►
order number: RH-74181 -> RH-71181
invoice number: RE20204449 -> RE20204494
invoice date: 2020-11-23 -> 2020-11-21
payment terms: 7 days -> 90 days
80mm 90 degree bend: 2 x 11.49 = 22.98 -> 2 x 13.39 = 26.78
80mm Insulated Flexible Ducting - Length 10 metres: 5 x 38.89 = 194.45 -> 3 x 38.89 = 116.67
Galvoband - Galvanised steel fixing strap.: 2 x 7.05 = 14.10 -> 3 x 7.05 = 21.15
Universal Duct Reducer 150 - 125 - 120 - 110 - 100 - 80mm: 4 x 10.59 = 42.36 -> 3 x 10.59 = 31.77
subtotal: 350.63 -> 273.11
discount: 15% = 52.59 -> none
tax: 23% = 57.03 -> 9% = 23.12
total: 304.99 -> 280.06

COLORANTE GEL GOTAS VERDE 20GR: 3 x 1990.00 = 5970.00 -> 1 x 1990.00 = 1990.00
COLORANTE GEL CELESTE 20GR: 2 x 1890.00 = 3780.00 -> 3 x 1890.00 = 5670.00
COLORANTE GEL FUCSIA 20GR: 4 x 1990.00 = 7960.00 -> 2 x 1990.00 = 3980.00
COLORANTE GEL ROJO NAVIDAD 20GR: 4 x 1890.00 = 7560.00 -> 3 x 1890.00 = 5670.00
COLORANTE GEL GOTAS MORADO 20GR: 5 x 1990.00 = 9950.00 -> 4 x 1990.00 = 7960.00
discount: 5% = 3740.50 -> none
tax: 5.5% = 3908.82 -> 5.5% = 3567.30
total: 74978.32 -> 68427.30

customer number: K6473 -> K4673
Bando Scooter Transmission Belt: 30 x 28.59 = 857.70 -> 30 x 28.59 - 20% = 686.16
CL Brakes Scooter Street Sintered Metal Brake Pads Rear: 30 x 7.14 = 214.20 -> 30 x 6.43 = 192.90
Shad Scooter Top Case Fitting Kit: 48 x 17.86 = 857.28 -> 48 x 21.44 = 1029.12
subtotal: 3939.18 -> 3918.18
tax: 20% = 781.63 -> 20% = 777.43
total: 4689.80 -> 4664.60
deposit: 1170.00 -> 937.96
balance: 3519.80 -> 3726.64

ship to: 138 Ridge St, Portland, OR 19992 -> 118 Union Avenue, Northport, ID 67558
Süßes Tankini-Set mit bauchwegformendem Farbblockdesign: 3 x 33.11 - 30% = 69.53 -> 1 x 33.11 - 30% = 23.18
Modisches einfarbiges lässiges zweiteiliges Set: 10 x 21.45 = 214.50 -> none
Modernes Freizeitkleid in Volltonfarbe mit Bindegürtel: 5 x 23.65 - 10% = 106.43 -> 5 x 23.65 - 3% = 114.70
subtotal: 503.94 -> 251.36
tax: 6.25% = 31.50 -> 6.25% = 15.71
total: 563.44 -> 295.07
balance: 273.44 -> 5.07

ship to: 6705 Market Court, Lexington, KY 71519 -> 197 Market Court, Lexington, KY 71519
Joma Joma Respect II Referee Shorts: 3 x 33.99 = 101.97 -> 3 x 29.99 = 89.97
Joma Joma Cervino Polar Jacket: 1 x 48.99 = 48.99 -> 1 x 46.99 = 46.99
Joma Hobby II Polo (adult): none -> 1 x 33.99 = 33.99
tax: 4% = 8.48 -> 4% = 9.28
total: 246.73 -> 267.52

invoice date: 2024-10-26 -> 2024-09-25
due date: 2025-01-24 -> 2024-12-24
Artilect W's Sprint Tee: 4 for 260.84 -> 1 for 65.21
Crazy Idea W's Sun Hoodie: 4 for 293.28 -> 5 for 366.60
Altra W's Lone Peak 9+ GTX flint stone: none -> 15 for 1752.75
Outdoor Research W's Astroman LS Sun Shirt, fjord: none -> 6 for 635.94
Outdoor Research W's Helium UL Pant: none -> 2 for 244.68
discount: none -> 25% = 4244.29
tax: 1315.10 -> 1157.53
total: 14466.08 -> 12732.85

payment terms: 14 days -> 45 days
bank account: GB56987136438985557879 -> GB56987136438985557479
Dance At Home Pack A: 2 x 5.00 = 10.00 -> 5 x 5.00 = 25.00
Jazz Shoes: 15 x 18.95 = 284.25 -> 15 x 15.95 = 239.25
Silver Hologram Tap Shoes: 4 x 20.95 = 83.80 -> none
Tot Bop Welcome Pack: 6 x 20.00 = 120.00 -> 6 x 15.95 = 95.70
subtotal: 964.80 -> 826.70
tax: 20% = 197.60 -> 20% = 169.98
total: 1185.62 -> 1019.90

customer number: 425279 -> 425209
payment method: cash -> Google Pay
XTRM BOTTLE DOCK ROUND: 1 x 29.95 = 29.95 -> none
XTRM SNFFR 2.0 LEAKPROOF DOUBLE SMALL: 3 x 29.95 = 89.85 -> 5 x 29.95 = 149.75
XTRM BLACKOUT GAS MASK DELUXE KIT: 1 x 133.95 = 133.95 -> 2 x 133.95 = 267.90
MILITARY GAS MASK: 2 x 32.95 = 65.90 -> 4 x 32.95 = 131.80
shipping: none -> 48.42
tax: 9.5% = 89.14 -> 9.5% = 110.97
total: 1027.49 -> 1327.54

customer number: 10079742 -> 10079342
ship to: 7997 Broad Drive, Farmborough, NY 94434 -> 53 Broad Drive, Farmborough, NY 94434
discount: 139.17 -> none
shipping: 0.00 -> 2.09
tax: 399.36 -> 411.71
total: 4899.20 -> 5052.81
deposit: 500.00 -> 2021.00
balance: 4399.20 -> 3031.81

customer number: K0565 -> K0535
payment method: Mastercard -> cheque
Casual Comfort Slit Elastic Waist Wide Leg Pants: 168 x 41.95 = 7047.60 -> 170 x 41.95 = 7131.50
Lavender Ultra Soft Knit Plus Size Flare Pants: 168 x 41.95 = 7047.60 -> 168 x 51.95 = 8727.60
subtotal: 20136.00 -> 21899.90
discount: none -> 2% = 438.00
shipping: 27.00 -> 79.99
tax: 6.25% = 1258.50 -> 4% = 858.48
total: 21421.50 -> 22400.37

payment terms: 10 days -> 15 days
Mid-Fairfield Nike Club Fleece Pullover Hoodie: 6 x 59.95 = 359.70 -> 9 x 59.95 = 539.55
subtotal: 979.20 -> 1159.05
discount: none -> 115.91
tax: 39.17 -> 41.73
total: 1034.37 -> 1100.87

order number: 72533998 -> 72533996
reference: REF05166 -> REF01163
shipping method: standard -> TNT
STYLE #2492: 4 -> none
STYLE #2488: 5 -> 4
◄
Your task is to reproduce all of the records exactly.

order number: RH-74181 -> RH-71181
invoice number: RE20204449 -> RE20204494
invoice date: 2020-11-23 -> 2020-11-21
payment terms: 7 days -> 90 days
80mm 90 degree bend: 2 x 11.49 = 22.98 -> 2 x 13.39 = 26.78
80mm Insulated Flexible Ducting - Length 10 metres: 5 x 38.89 = 194.45 -> 3 x 38.89 = 116.67
Galvoband - Galvanised steel fixing strap.: 2 x 7.05 = 14.10 -> 3 x 7.05 = 21.15
Universal Duct Reducer 150 - 125 - 120 - 110 - 100 - 80mm: 4 x 10.59 = 42.36 -> 3 x 10.59 = 31.77
subtotal: 350.63 -> 273.11
discount: 15% = 52.59 -> none
tax: 23% = 57.03 -> 9% = 23.12
total: 304.99 -> 280.06

COLORANTE GEL GOTAS VERDE 20GR: 3 x 1990.00 = 5970.00 -> 1 x 1990.00 = 1990.00
COLORANTE GEL CELESTE 20GR: 2 x 1890.00 = 3780.00 -> 3 x 1890.00 = 5670.00
COLORANTE GEL FUCSIA 20GR: 4 x 1990.00 = 7960.00 -> 2 x 1990.00 = 3980.00
COLORANTE GEL ROJO NAVIDAD 20GR: 4 x 1890.00 = 7560.00 -> 3 x 1890.00 = 5670.00
COLORANTE GEL GOTAS MORADO 20GR: 5 x 1990.00 = 9950.00 -> 4 x 1990.00 = 7960.00
discount: 5% = 3740.50 -> none
tax: 5.5% = 3908.82 -> 5.5% = 3567.30
total: 74978.32 -> 68427.30

customer number: K6473 -> K4673
Bando Scooter Transmission Belt: 30 x 28.59 = 857.70 -> 30 x 28.59 - 20% = 686.16
CL Brakes Scooter Street Sintered Metal Brake Pads Rear: 30 x 7.14 = 214.20 -> 30 x 6.43 = 192.90
Shad Scooter Top Case Fitting Kit: 48 x 17.86 = 857.28 -> 48 x 21.44 = 1029.12
subtotal: 3939.18 -> 3918.18
tax: 20% = 781.63 -> 20% = 777.43
total: 4689.80 -> 4664.60
deposit: 1170.00 -> 937.96
balance: 3519.80 -> 3726.64

ship to: 138 Ridge St, Portland, OR 19992 -> 118 Union Avenue, Northport, ID 67558
Süßes Tankini-Set mit bauchwegformendem Farbblockdesign: 3 x 33.11 - 30% = 69.53 -> 1 x 33.11 - 30% = 23.18
Modisches einfarbiges lässiges zweiteiliges Set: 10 x 21.45 = 214.50 -> none
Modernes Freizeitkleid in Volltonfarbe mit Bindegürtel: 5 x 23.65 - 10% = 106.43 -> 5 x 23.65 - 3% = 114.70
subtotal: 503.94 -> 251.36
tax: 6.25% = 31.50 -> 6.25% = 15.71
total: 563.44 -> 295.07
balance: 273.44 -> 5.07

ship to: 6705 Market Court, Lexington, KY 71519 -> 197 Market Court, Lexington, KY 71519
Joma Joma Respect II Referee Shorts: 3 x 33.99 = 101.97 -> 3 x 29.99 = 89.97
Joma Joma Cervino Polar Jacket: 1 x 48.99 = 48.99 -> 1 x 46.99 = 46.99
Joma Hobby II Polo (adult): none -> 1 x 33.99 = 33.99
tax: 4% = 8.48 -> 4% = 9.28
total: 246.73 -> 267.52

invoice date: 2024-10-26 -> 2024-09-25
due date: 2025-01-24 -> 2024-12-24
Artilect W's Sprint Tee: 4 for 260.84 -> 1 for 65.21
Crazy Idea W's Sun Hoodie: 4 for 293.28 -> 5 for 366.60
Altra W's Lone Peak 9+ GTX flint stone: none -> 15 for 1752.75
Outdoor Research W's Astroman LS Sun Shirt, fjord: none -> 6 for 635.94
Outdoor Research W's Helium UL Pant: none -> 2 for 244.68
discount: none -> 25% = 4244.29
tax: 1315.10 -> 1157.53
total: 14466.08 -> 12732.85

payment terms: 14 days -> 45 days
bank account: GB56987136438985557879 -> GB56987136438985557479
Dance At Home Pack A: 2 x 5.00 = 10.00 -> 5 x 5.00 = 25.00
Jazz Shoes: 15 x 18.95 = 284.25 -> 15 x 15.95 = 239.25
Silver Hologram Tap Shoes: 4 x 20.95 = 83.80 -> none
Tot Bop Welcome Pack: 6 x 20.00 = 120.00 -> 6 x 15.95 = 95.70
subtotal: 964.80 -> 826.70
tax: 20% = 197.60 -> 20% = 169.98
total: 1185.62 -> 1019.90

customer number: 425279 -> 425209
payment method: cash -> Google Pay
XTRM BOTTLE DOCK ROUND: 1 x 29.95 = 29.95 -> none
XTRM SNFFR 2.0 LEAKPROOF DOUBLE SMALL: 3 x 29.95 = 89.85 -> 5 x 29.95 = 149.75
XTRM BLACKOUT GAS MASK DELUXE KIT: 1 x 133.95 = 133.95 -> 2 x 133.95 = 267.90
MILITARY GAS MASK: 2 x 32.95 = 65.90 -> 4 x 32.95 = 131.80
shipping: none -> 48.42
tax: 9.5% = 89.14 -> 9.5% = 110.97
total: 1027.49 -> 1327.54

customer number: 10079742 -> 10079342
ship to: 7997 Broad Drive, Farmborough, NY 94434 -> 53 Broad Drive, Farmborough, NY 94434
discount: 139.17 -> none
shipping: 0.00 -> 2.09
tax: 399.36 -> 411.71
total: 4899.20 -> 5052.81
deposit: 500.00 -> 2021.00
balance: 4399.20 -> 3031.81

customer number: K0565 -> K0535
payment method: Mastercard -> cheque
Casual Comfort Slit Elastic Waist Wide Leg Pants: 168 x 41.95 = 7047.60 -> 170 x 41.95 = 7131.50
Lavender Ultra Soft Knit Plus Size Flare Pants: 168 x 41.95 = 7047.60 -> 168 x 51.95 = 8727.60
subtotal: 20136.00 -> 21899.90
discount: none -> 2% = 438.00
shipping: 27.00 -> 79.99
tax: 6.25% = 1258.50 -> 4% = 858.48
total: 21421.50 -> 22400.37

payment terms: 10 days -> 15 days
Mid-Fairfield Nike Club Fleece Pullover Hoodie: 6 x 59.95 = 359.70 -> 9 x 59.95 = 539.55
subtotal: 979.20 -> 1159.05
discount: none -> 115.91
tax: 39.17 -> 41.73
total: 1034.37 -> 1100.87

order number: 72533998 -> 72533996
reference: REF05166 -> REF01163
shipping method: standard -> TNT
STYLE #2492: 4 -> none
STYLE #2488: 5 -> 4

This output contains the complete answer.